Pujara and the rest: What batsmen from both the teams should learn from Pujara
The first two days of ongoing Test series against Australia and India totally belonged to bowlers of both the teams. Batsmen struggled to score runs in a batting friendly surface of Adelaide wherein any of the players played with patience, the story would have been different.
Apart from Cheteshwar Pujara, batsmen from both the teams failed to impress. Pujara’s knock made us remind Rahul Dravid's knock of 2003 at the same venue. If the batsmen of both the teams want to survive the heat of Australia then they must adopt the footsteps of Pujara.
There are a lot of things one can learn from Pujara’s pure and classical Test knock which is rarely seen from anyone nowadays. Pujara’s 123 runs off 246 balls with seven fours and two sixes at the strike rate of merely 50 show us how technically and temperamentally strong he is.
Australian wickets favour the fast bowlers since ages. The Adelaide surface looks batting friendly and therefore captain Kohli has chosen to bat first after winning the toss which seems appropriate at that time.
Indian batsmen failed miserably as first five wickets fell to rash shots. The patience of leaving the ball outside the off stump was missing completely.
Pujara, on the other end, played with utmost patience and responsibility which one can expect from a Test playing individual and kept the scoreboard ticking. He only scored on the balls which landed on his strong playing zone. The discipline was missed from the Indian side and therefore no other top-order batsmen apart from Pujara able to spend time at the crease.
At one point, Rohit Sharma seemed to be dangerous but the selection of bad shot that too in a Test match when there was a need of him to stay at the crease was a complete waste of his wicket and also questioned his selection over in form Hanuma Vihari. The display of groundstrokes from Pujara is the way of playing Test cricket, Rohit Sharma and Rishabh Pant both should learn from him. You just can’t afford to lose your wicket in such a disastrous manner.
The tail completely failed to stay along with Pujara and that’s the only time when we saw him going for a calculated risk and saw him hitting two sixes on-hook at the fine leg boundary.

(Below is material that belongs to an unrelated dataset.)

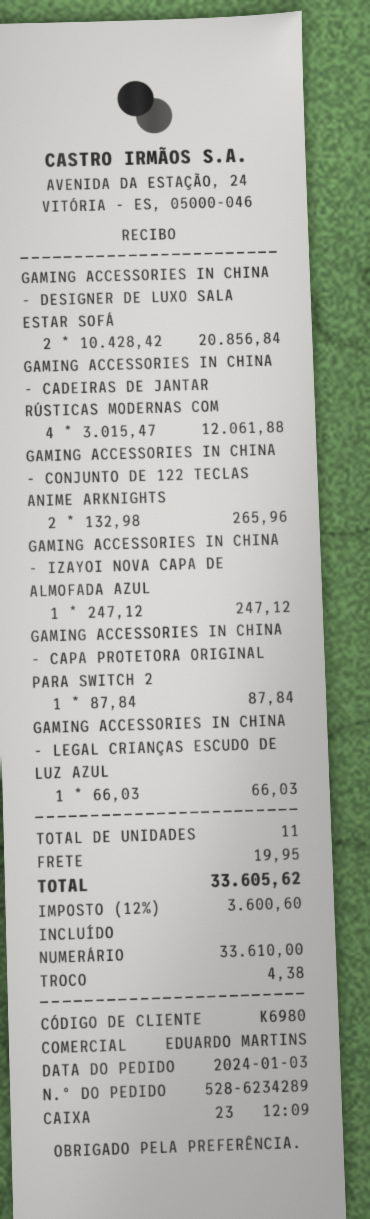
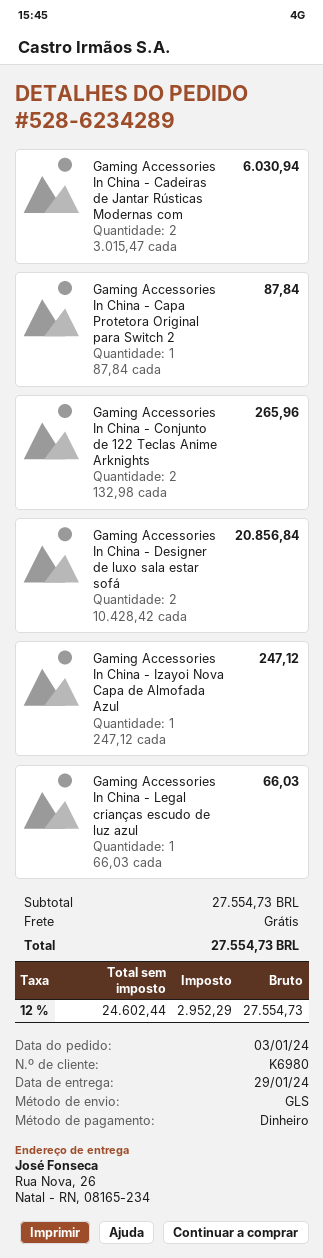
GAMING ACCESSORIES IN CHINA - CADEIRAS DE JANTAR RÚSTICAS MODERNAS COM: 4 x 3015.47 = 12061.88 -> 2 x 3015.47 = 6030.94
shipping: 19.95 -> 0.00
tax: 12% = 3600.60 -> 12% = 2952.29
total: 33605.62 -> 27554.73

The score of 250 was not a big total to defend in Test cricket that too on a batting-friendly surface. Australians, when they came to bat. It seemed like they will easily score 400 plus runs but they made the same errors. Aaron Finch, the aggressive opener, tried to drive the ball which was nowhere near his body which cost him his precious wicket.
Other Australians seemed confused while playing Ravi Ashwin's top-class off-spin bowling and ended up giving three wickets to him.
Pujara’s technique and strategy to play spin by using his feet is a lesson to learn for the batsmen of both the teams. How he played Nathan Lyon, who is another top-class off-spinner, by using his feet to attack and his backfoot to defend is a lesson which can save batsmen of both the teams in the coming games.
Test match is a test of three Ts i.e. Timing, Technique and Temperament. Whoever has these three things with him will definitely succeed in this format of the game.
If the batsmen of both the teams want to score more, then they must learn from Pujara’s innings. They should look to avoid playing balls outside the off-stump, choosing bad shots and must use their feet and backfoot while playing the spin.